The official stood up, utterly stunned.
— That’s… what city?
The landlady laughed.
— Well, I’ll be! A man in Kharkiv lives on Ivanovskaya Street with the Sverchkovs—and he doesn’t even know what kind of city this is.
—So you’re the Sverchkovs?—the official exclaimed. “But my address book lists this address: Ivanovskaya Street, 9, Apartment 6—the Chaplygins. So you’re not the Chaplygins?”
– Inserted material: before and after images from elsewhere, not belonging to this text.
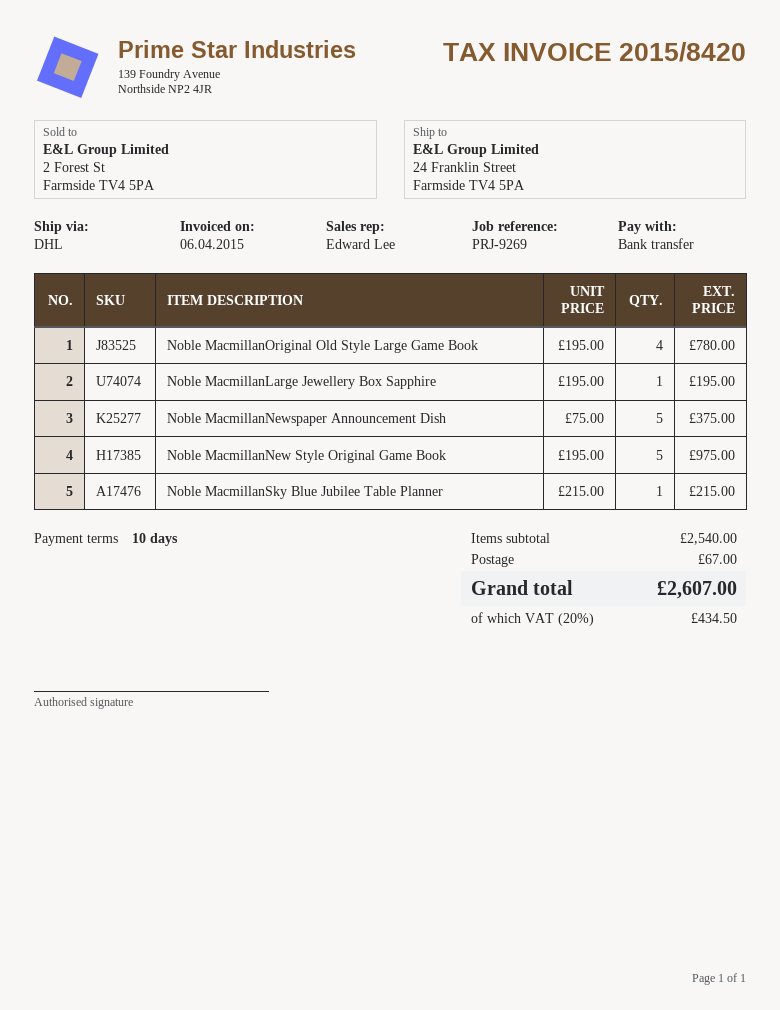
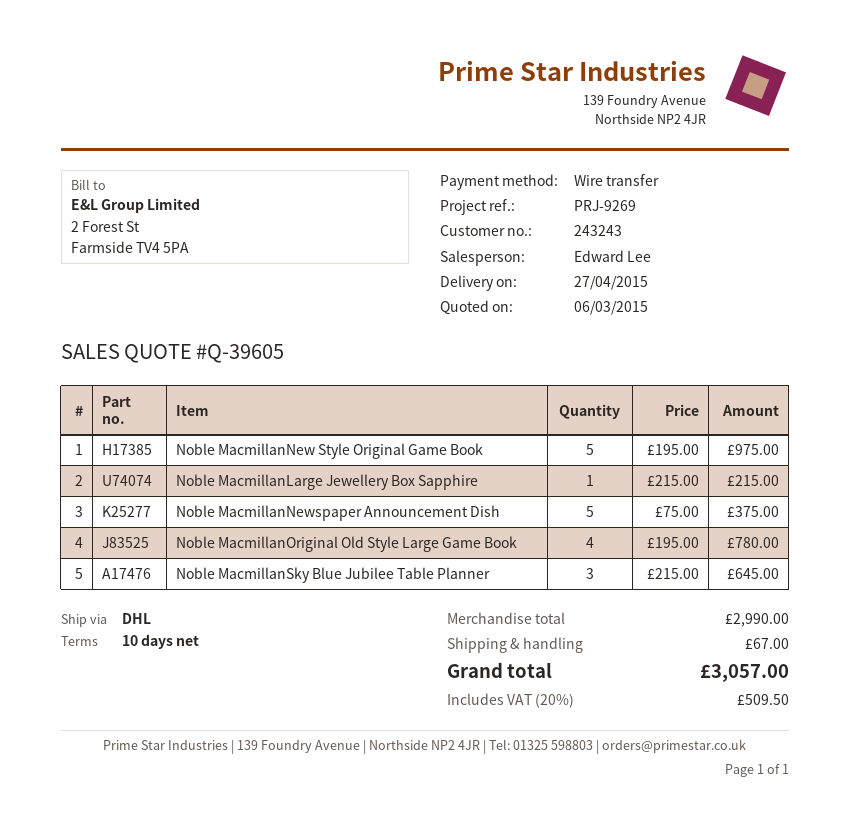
Noble MacmillanLarge Jewellery Box Sapphire: 1 x 195.00 = 195.00 -> 1 x 215.00 = 215.00
Noble MacmillanSky Blue Jubilee Table Planner: 1 x 215.00 = 215.00 -> 3 x 215.00 = 645.00
subtotal: 2540.00 -> 2990.00
tax: 20% = 434.50 -> 20% = 509.50
total: 2607.00 -> 3057.00

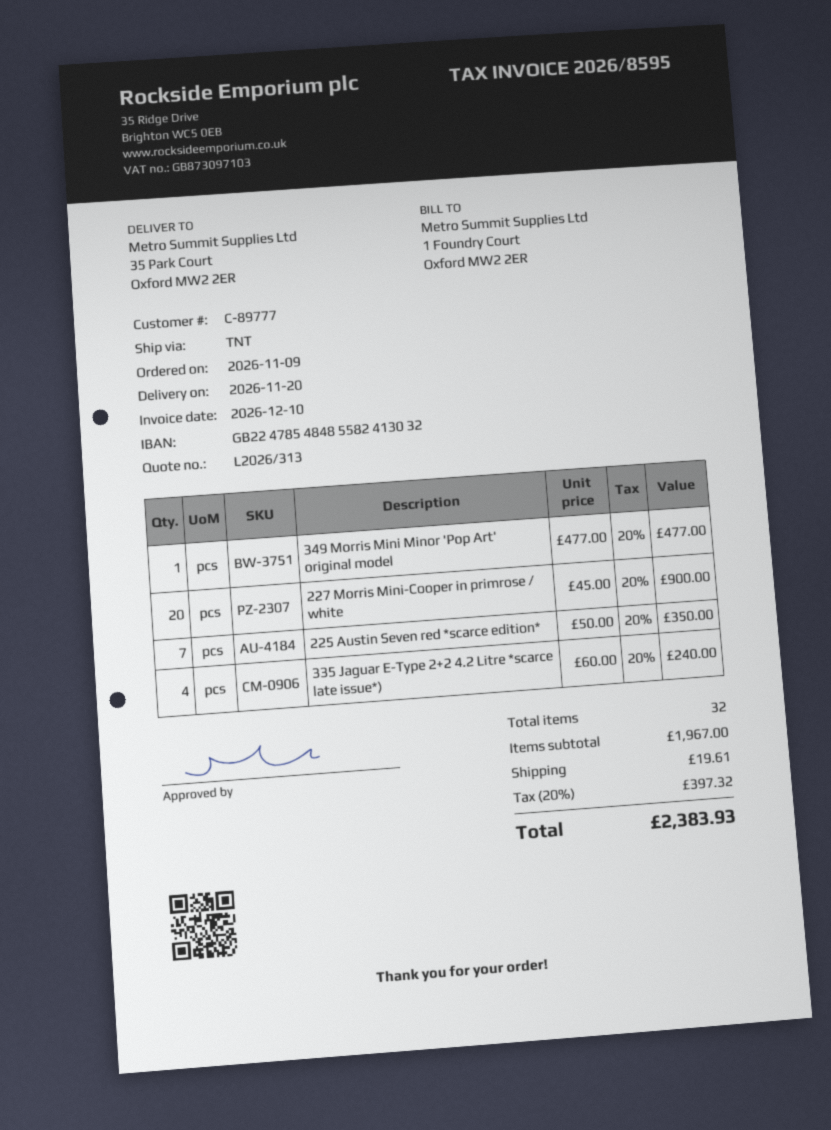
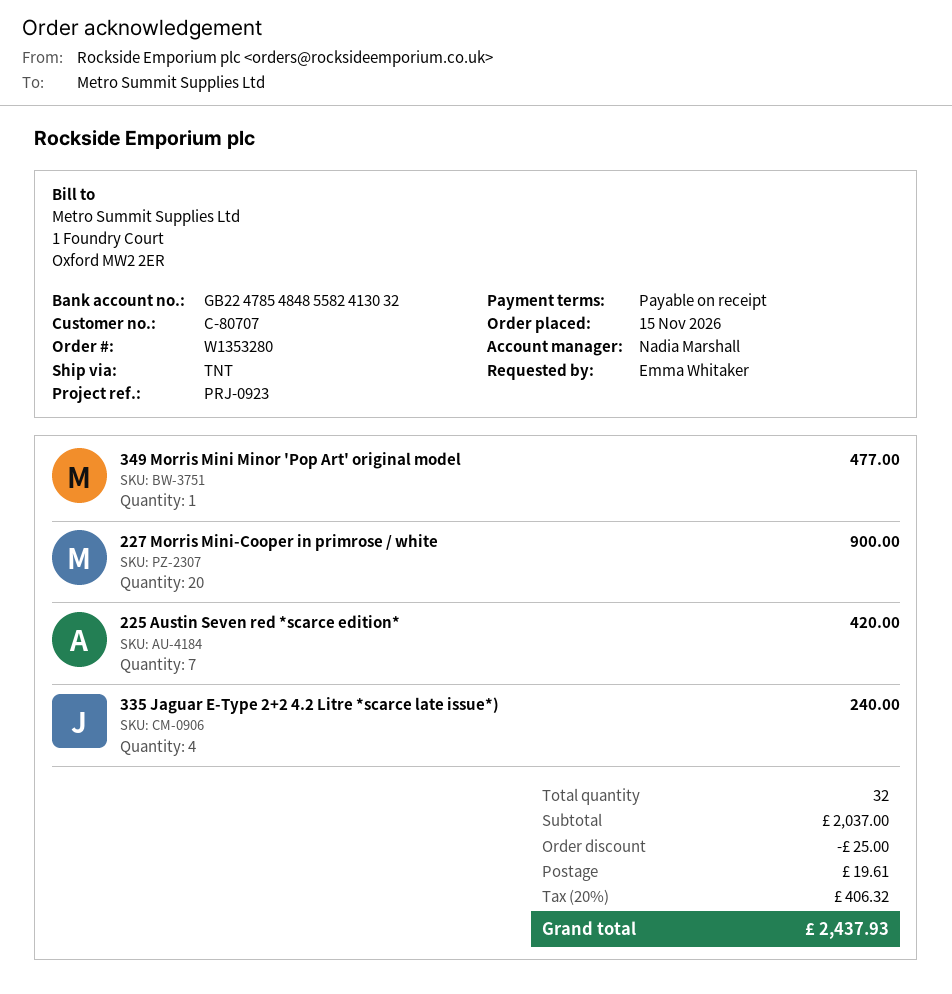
order date: 2026-11-09 -> 2026-11-15
customer number: C-89777 -> C-80707
225 Austin Seven red *scarce edition*: 7 for 350.00 -> 7 for 420.00
subtotal: 1967.00 -> 2037.00
discount: none -> 25.00
tax: 20% = 397.32 -> 20% = 406.32
total: 2383.93 -> 2437.93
“No, we’re the Sverchkovs.”
“Then I apologize,” the official stammered. “All the best. I’ll be on my way.”
“Where are you going? Stay a while!”
“You see,” the official told me as he recounted this incident, “what a mess it turned out to be.” In both St. Petersburg and Kharkiv, there are streets named Moskovskaya, Dvoryanskaya, and Ivanovskaya. I was going to the St. Petersburg addresses.
— But how did they receive you, a stranger?— I asked in surprise.
— What’s it to them? A visitor arrived, in a tailcoat, exchanged the sign of the cross, attended matins, drank vodka—so everything was just as it should be, exactly as it ought to be… And my situation is the same—how can you possibly remember every familiar face? If I hadn’t brought up St. Isaac’s, no one would have noticed a thing.

Life throws us amazing twists and turns and weaves the most intricate plots. If the story told above seems unbelievable, let me repeat: surely an official at the assay office—the owner of a two-story house—couldn’t have made it up?!